Praktisi akan membiarkan swab di tempatnya selama beberapa detik untuk menyerap sekresi dan kemudian perlahan akan menghapusnya saat memutarnya. Dari sana, usap tersebut akan dimasukkan ke dalam tabung dan dikirim ke laboratorium untuk diuji.
Sebagai catatan, ini adalah hal yang sangat, sangat jarang, Richard Watkins, MD, seorang dokter penyakit menular di Akron , Ohio, dan seorang profesor penyakit dalam di Northeast Ohio Medical University, memberitahu Health. (Itulah mengapa laporan ini dimasukkan ke dalam laporan kasus, yang sebagian besar digunakan untuk memeriksa kasus-kasus unik.)
Penulis penelitian juga mengakui kelangkaan situasinya — diperburuk oleh riwayat medis wanita tersebut sebelumnya — yang mana , sekali lagi, itulah mengapa mereka memilih untuk menutupinya. `` Kami menerbitkan ini karena itu memang terjadi, tetapi juga perlu menyadarkan orang-orang yang mungkin pernah menjalani operasi dan memiliki faktor predisposisi, '' rekan penulis studi Jarrett Walsh, MD, PhD, asisten profesor otolaringologi di University of Iowa , memberi tahu Kesehatan. 'Secara umum, untuk sebagian besar masyarakat, ini sangat jarang.
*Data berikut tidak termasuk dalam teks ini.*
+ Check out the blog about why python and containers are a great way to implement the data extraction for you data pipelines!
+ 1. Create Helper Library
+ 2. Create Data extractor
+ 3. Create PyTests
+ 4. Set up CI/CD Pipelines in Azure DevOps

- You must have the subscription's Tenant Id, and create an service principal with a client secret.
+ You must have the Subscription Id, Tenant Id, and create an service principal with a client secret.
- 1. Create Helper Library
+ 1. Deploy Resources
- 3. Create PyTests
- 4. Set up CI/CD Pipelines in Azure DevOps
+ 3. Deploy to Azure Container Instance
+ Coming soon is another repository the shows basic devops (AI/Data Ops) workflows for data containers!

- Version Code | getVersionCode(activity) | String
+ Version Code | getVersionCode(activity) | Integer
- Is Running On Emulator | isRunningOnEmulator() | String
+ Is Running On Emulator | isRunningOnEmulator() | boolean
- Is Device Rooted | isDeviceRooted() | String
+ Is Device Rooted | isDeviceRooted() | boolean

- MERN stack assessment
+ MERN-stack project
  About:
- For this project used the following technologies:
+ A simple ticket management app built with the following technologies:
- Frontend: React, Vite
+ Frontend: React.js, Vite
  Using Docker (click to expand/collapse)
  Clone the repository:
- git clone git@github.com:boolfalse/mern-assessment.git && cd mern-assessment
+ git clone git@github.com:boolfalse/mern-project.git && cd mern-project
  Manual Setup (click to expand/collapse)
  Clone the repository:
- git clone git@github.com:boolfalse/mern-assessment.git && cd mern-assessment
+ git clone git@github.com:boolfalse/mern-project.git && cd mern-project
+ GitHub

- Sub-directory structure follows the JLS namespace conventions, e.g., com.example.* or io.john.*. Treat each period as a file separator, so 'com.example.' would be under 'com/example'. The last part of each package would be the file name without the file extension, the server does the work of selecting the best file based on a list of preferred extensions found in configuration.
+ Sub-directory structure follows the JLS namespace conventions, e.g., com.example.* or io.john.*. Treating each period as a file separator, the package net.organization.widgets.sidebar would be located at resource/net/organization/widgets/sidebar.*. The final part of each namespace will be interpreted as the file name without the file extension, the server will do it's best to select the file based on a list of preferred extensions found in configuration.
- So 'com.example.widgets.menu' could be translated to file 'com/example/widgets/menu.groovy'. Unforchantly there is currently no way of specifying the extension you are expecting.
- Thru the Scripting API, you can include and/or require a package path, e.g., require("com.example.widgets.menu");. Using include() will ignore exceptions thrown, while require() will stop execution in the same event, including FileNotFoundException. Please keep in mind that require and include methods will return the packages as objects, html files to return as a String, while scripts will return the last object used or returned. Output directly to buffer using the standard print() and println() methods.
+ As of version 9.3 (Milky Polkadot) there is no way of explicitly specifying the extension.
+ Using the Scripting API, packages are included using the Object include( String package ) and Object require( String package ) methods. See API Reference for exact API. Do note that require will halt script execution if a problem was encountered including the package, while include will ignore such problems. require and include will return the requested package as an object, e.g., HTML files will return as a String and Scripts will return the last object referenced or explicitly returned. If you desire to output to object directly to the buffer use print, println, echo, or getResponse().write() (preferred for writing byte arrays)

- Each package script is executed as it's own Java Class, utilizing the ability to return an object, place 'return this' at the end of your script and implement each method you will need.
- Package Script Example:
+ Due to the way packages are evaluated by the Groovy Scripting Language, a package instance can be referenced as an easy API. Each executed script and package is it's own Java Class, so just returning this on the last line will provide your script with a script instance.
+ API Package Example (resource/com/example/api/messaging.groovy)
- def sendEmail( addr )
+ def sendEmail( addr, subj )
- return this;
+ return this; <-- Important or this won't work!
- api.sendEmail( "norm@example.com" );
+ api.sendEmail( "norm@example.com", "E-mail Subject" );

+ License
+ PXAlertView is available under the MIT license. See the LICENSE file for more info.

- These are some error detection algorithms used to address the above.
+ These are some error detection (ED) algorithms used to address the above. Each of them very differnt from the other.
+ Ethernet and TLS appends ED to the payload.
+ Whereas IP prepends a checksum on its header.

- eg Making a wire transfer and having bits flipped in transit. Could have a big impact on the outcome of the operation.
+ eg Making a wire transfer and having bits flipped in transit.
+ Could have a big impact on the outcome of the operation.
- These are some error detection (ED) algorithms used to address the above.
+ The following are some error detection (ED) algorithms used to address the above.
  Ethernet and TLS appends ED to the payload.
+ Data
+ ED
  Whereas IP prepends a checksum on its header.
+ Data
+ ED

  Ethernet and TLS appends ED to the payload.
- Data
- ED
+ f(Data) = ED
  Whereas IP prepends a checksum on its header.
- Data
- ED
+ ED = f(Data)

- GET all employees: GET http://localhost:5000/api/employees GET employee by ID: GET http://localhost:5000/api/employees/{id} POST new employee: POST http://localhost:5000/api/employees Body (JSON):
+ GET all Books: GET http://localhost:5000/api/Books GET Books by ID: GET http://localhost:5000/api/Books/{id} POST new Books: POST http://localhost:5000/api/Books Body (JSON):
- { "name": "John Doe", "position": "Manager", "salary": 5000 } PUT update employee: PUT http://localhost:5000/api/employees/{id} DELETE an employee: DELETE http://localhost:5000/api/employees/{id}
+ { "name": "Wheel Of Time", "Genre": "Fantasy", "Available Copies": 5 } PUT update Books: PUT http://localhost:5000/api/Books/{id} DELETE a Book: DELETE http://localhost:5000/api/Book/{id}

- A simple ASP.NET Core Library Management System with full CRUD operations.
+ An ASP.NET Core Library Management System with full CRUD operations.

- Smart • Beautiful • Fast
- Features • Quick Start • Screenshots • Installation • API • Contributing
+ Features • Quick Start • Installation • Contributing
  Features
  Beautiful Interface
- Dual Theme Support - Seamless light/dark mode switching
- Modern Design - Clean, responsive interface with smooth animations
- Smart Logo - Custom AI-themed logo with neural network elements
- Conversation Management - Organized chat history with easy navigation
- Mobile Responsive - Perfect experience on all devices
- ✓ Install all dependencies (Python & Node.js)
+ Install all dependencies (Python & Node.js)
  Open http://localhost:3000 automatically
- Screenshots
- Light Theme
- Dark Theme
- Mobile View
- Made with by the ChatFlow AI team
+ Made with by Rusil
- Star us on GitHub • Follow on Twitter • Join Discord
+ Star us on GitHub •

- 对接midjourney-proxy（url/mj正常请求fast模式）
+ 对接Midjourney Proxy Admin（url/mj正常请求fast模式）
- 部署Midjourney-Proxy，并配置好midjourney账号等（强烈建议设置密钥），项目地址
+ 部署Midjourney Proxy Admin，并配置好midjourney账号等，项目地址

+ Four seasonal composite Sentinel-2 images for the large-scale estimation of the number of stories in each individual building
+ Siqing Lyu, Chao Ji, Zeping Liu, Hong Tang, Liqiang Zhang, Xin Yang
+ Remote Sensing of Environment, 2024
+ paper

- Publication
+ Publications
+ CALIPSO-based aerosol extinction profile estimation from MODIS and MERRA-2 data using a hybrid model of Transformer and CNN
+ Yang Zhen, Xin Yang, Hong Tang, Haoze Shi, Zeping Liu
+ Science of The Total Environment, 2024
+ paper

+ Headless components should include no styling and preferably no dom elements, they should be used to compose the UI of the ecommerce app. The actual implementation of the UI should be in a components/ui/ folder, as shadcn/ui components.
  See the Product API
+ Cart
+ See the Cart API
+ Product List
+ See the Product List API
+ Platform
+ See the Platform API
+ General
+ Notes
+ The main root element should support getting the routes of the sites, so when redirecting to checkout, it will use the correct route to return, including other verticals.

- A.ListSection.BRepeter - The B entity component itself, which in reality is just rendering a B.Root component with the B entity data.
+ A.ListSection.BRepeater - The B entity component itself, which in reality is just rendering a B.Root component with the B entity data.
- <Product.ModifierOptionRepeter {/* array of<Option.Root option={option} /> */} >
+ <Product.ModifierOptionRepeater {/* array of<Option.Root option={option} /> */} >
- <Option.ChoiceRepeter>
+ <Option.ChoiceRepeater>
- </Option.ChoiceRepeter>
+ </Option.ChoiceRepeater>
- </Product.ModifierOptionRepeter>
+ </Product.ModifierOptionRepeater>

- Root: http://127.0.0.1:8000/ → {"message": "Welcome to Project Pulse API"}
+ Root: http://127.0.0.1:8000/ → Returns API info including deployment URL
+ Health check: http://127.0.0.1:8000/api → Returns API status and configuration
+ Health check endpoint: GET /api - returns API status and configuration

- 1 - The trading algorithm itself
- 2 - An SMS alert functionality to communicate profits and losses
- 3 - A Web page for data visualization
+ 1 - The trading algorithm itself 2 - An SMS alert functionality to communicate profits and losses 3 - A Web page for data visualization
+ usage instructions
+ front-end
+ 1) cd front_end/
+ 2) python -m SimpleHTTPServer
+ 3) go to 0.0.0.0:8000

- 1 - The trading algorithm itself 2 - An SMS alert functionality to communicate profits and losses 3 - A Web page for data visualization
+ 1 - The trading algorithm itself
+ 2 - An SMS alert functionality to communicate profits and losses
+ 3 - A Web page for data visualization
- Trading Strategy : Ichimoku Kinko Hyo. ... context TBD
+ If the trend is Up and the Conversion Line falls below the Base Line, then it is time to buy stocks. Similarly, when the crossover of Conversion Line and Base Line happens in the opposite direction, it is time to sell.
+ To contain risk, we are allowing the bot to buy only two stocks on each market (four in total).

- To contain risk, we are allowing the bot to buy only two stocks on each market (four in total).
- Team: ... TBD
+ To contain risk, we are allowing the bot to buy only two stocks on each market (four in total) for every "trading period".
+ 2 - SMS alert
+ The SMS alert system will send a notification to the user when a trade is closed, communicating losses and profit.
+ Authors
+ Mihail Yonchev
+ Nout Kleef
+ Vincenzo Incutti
Jika Anda perlu melakukan usap, Anda bisa menyelesaikannya dengan aman. '
Wanita ini khususnya memiliki beberapa faktor predisposisi yang membukanya terhadap komplikasi ini, kata Dr. Walsh. Ensefalokel secara dramatis meningkatkan risikonya mengalami kebocoran cairan otak. Riwayat operasi sinusnya — polip hidungnya dilaporkan telah diangkat 20 tahun yang lalu, menurut laporan — mungkin juga meningkatkan peluangnya untuk mengalami komplikasi.
Dr. Walsh juga mencatat bahwa wanita tersebut memiliki diagnosis sebelumnya dari hipertensi intrakranial, yaitu peningkatan tekanan di tengkorak. 'Itu dapat menyebabkan kebocoran cairan serebrospinal secara spontan,' kata Dr. Walsh. 'Diagnosis hipertensi intrakranial sebelumnya mungkin yang mengaturnya untuk ini.' Secara keseluruhan, dia berkata, 'dia hanya tidak beruntung.'
Meskipun usapan hidung untuk COVID-19 tidak diketahui menyebabkan efek samping— “kebanyakan orang tidak memiliki apa-apa” setelahnya, kata Dr. Watkins — inilah pengingat yang baik bahwa "pengujian harus dilakukan oleh personel terlatih".
Benjamin Bleier, MD, direktur operasi dasar tengkorak endoskopi di Mass Eye and Ear, setuju, menambahkan bahwa meskipun kasus ini sangat jarang terjadi, mereka adalah 'masalah yang diketahui' di komunitas medis. 'Ketika dilakukan oleh orang yang terlatih dengan baik, risikonya sangat rendah, tetapi tidak mengherankan bagi kami di komunitas kami bahwa hal ini terjadi,' katanya kepada Health.
Secara keseluruhan, jika Anda diuji untuk COVID-19 dan Anda mengalami sakit kepala atau "nyeri parah yang tidak membaik setelah beberapa jam," penting untuk mencari perhatian medis, kata Dr. Watkins. Tetapi sekali lagi, ini adalah komplikasi yang sangat tidak umum dan tidak memvalidasi tes COVID-19 sebelumnya. "Ini sangat jarang," kata Dr. Watkins. 'seharusnya tidak menghalangi orang untuk menjalani tes.'
Gugi Health: Improve your health, one day at a time!